The studio changed her name to "Brenda Joyce" after silent star Alice Joyce and immediately gave her an impressive movie debut with The Rains Came (1939) starring Tyrone Power and Myrna Loy in which she received fine reviews. Building her up to the public as a sexy single girl, she was subsequently showcased in Here I Am a Stranger (1939) opposite Richard Greene and partnered with John Payne in Maryland (1940).

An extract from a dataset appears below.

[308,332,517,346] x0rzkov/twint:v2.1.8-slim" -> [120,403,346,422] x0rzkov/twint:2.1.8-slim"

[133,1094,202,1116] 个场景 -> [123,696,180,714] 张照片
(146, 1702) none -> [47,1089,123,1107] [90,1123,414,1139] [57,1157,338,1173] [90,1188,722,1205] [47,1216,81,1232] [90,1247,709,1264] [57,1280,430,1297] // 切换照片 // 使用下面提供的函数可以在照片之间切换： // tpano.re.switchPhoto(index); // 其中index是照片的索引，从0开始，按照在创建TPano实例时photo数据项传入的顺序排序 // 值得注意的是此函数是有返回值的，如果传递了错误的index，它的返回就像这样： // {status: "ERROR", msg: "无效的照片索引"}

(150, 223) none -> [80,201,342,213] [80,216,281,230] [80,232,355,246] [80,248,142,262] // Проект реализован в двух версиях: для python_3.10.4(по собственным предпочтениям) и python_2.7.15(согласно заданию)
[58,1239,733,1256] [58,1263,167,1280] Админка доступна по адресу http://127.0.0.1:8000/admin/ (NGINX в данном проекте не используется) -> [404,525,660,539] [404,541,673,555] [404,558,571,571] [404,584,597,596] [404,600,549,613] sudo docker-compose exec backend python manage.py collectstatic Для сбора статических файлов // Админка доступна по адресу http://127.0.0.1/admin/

The studio didn't take kindly to her impulsive 1941 marriage to army husband Owen Ward and supposedly punished her by relegating her to "B" films. Three children were the result of this first marriage -- Pam, Timothy and Beth. Brenda eventually lost interest in her career, but was coaxed back to the film set when brunette Maureen O'Sullivan left the Tarzan series and Johnny Weissmuller approved the athletic beauty as his new blonde swinging mate. Beginning a four-year excursion with the film Tarzan and the Amazons (1945), Brenda continued on as Jane after Weissmuller left (actor Lex Barker took over), but finally decided enough was enough. Brenda left after her fifth movie, Tarzan's Magic Fountain (1949), and just walked away -- never to return.
Following her movie career, Brenda moved to the Washington D.C. area and worked with the Refugee Services for nearly 10 years in which she helped displaced persons find employment and places to live. This line of work eventually had her relocate to the Carmel, California area and she worked with Catholic Resettlement in Seaside, California (near Monterey). Besieged by personal and health problems in later years, she endured a painful divorce from Ward in 1960 after 19 years of marriage. She was then married and divorced twice more. Suffering from dementia in her twilight years, she stayed with her children at various stages until she was forced to be institutionalized in a nursing home in Santa Monica, California. Brenda died there of complications from pneumonia on Independence Day in 2009.